-- PROBLEM --
Give again, exactly as written, each line of the material below starting at the line that contains "Dji avata drone" and ending at the line that contains "balance: 8258.12 -> 9926.64". Both ends count, and no other line does.

-- DATASET RECORDS --
:::

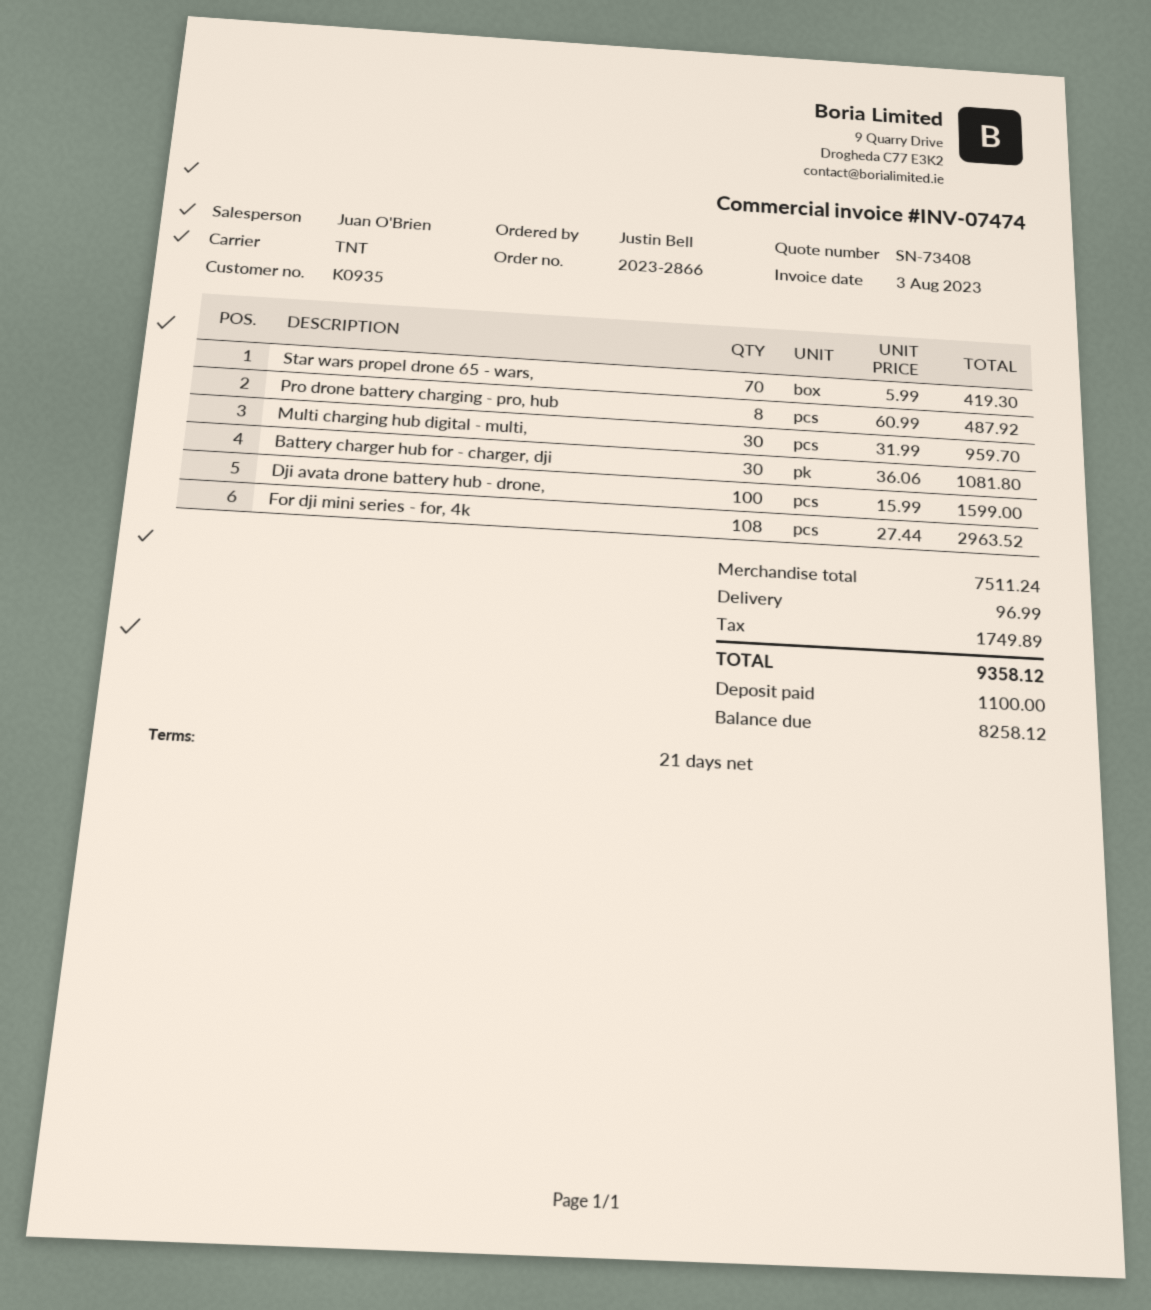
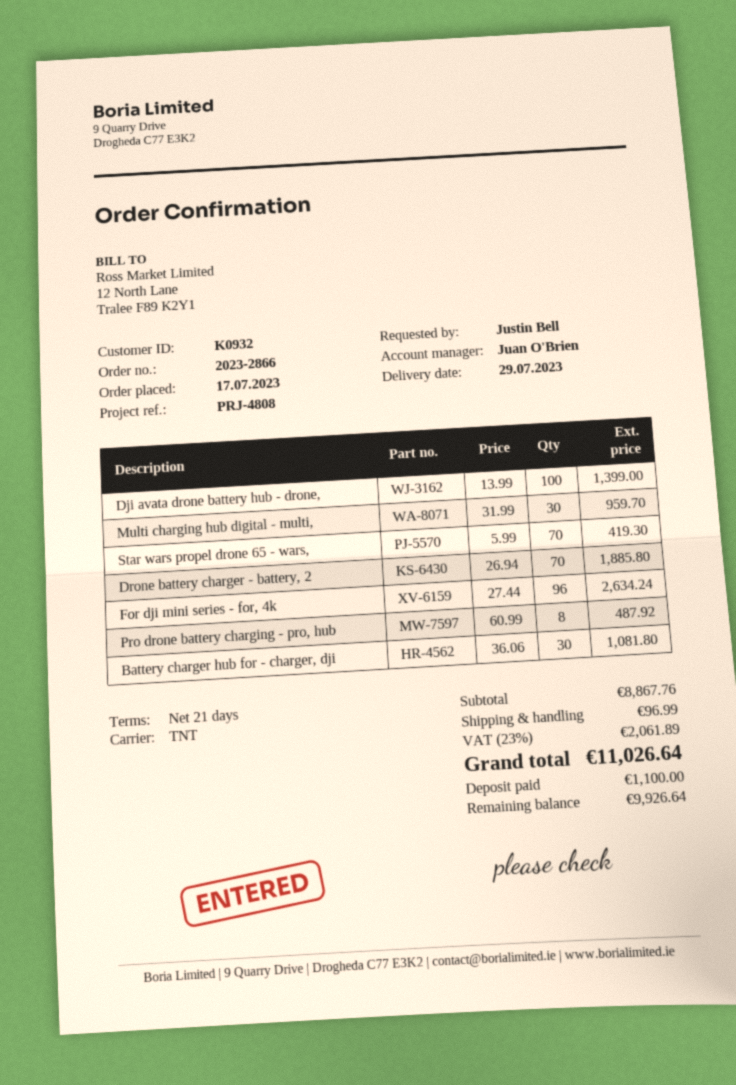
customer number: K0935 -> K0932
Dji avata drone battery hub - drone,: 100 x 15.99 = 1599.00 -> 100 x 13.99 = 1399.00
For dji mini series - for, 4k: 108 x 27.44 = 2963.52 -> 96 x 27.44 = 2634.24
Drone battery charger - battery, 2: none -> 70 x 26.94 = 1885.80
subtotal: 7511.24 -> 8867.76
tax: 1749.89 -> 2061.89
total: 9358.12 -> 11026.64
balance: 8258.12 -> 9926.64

:::

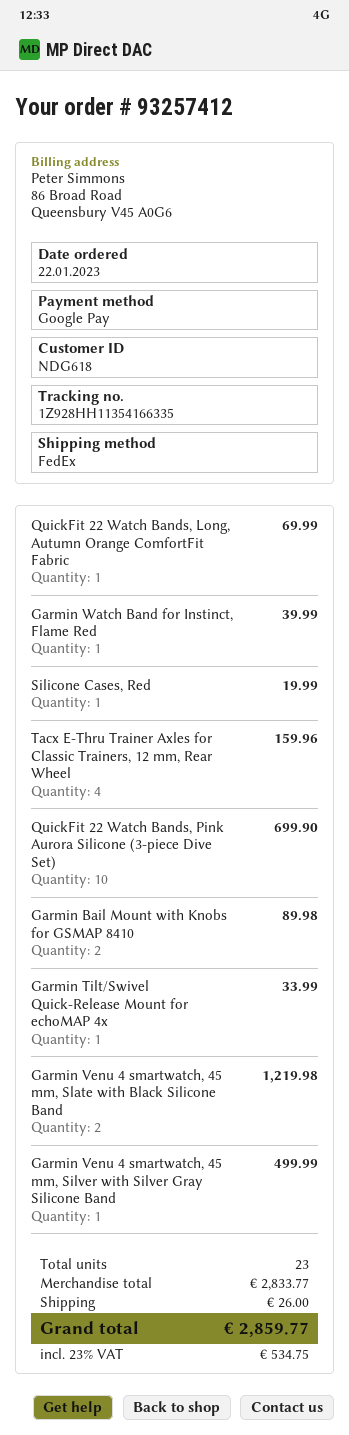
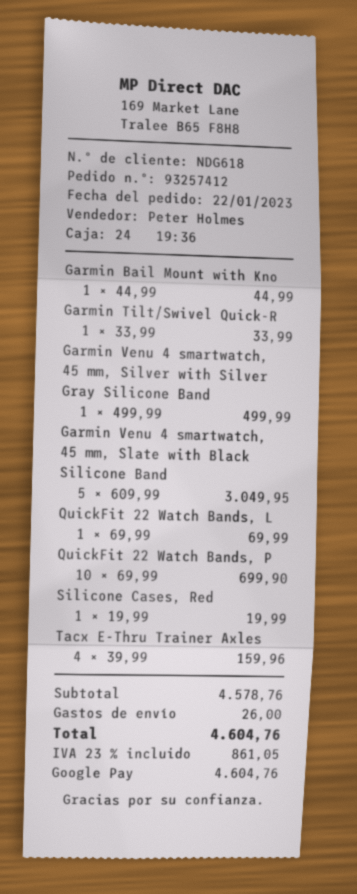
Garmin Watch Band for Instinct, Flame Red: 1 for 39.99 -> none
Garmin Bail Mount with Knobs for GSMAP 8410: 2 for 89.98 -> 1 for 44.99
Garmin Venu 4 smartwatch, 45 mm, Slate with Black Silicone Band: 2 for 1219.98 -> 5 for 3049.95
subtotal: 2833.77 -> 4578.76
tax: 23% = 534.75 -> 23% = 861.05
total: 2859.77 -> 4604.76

:::

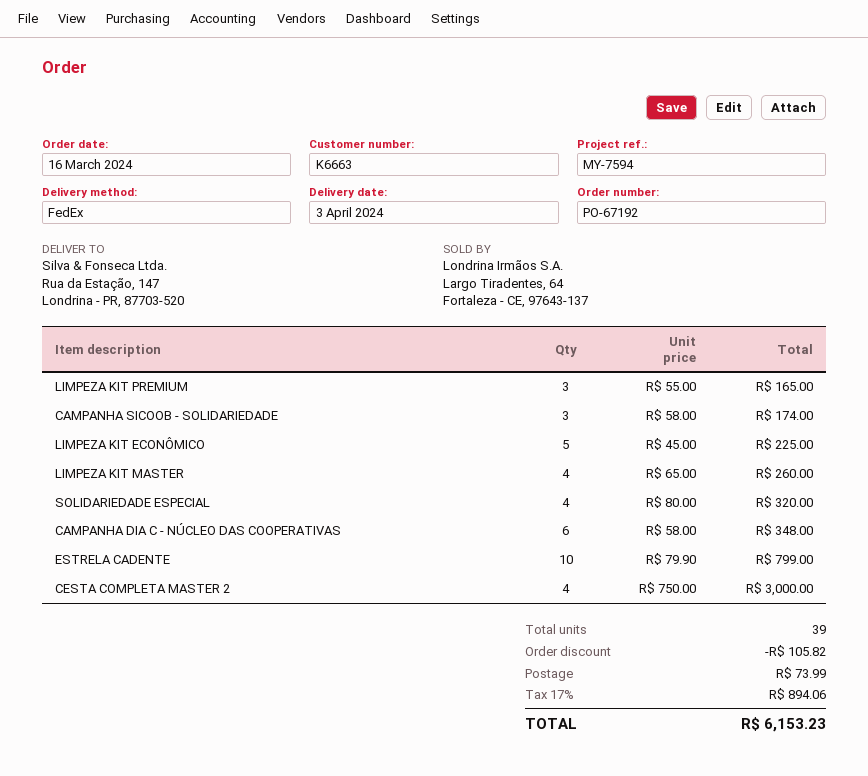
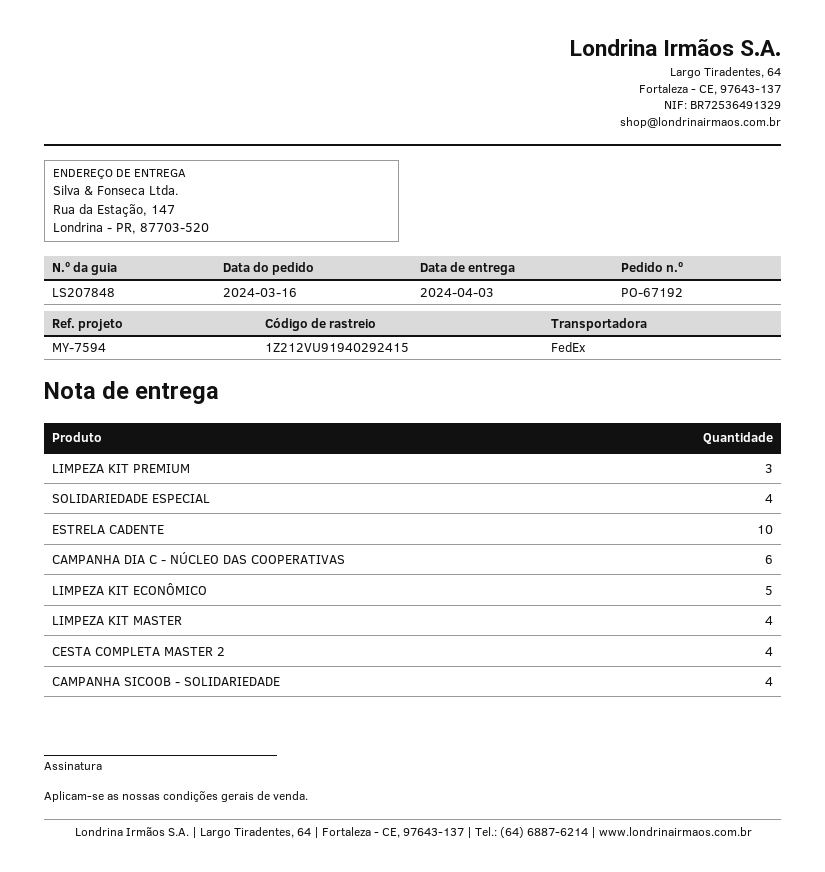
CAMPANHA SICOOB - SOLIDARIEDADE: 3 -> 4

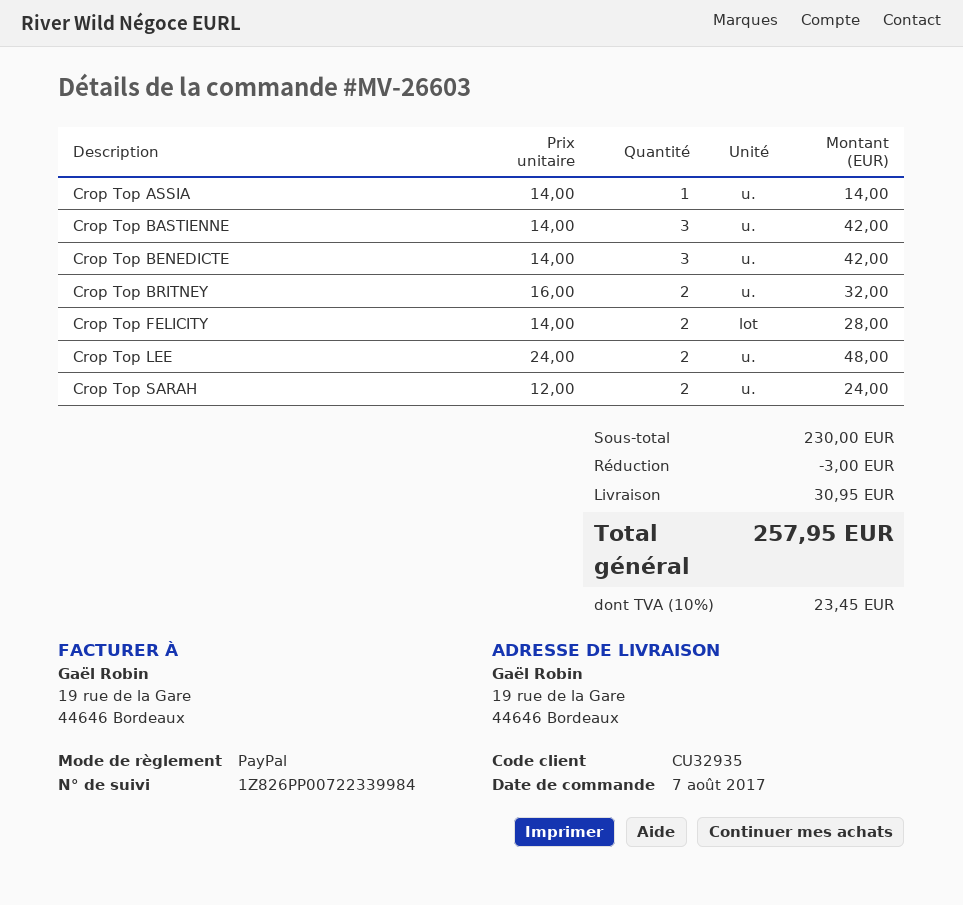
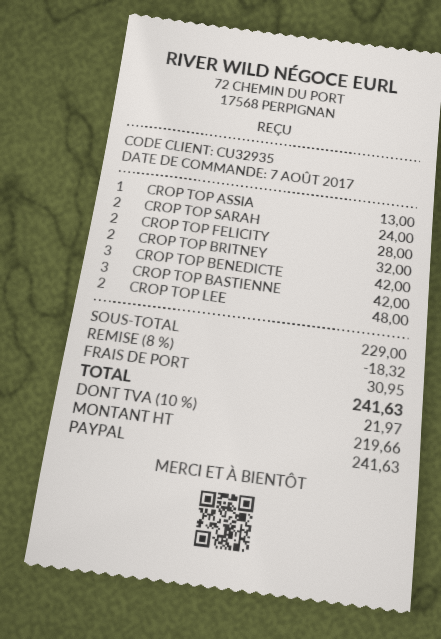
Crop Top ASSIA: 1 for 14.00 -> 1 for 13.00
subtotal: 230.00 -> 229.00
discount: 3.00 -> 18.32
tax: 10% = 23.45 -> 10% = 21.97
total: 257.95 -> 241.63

:::

-- OUTPUT OF THE EXERCISE --
Dji avata drone battery hub - drone,: 100 x 15.99 = 1599.00 -> 100 x 13.99 = 1399.00
For dji mini series - for, 4k: 108 x 27.44 = 2963.52 -> 96 x 27.44 = 2634.24
Drone battery charger - battery, 2: none -> 70 x 26.94 = 1885.80
subtotal: 7511.24 -> 8867.76
tax: 1749.89 -> 2061.89
total: 9358.12 -> 11026.64
balance: 8258.12 -> 9926.64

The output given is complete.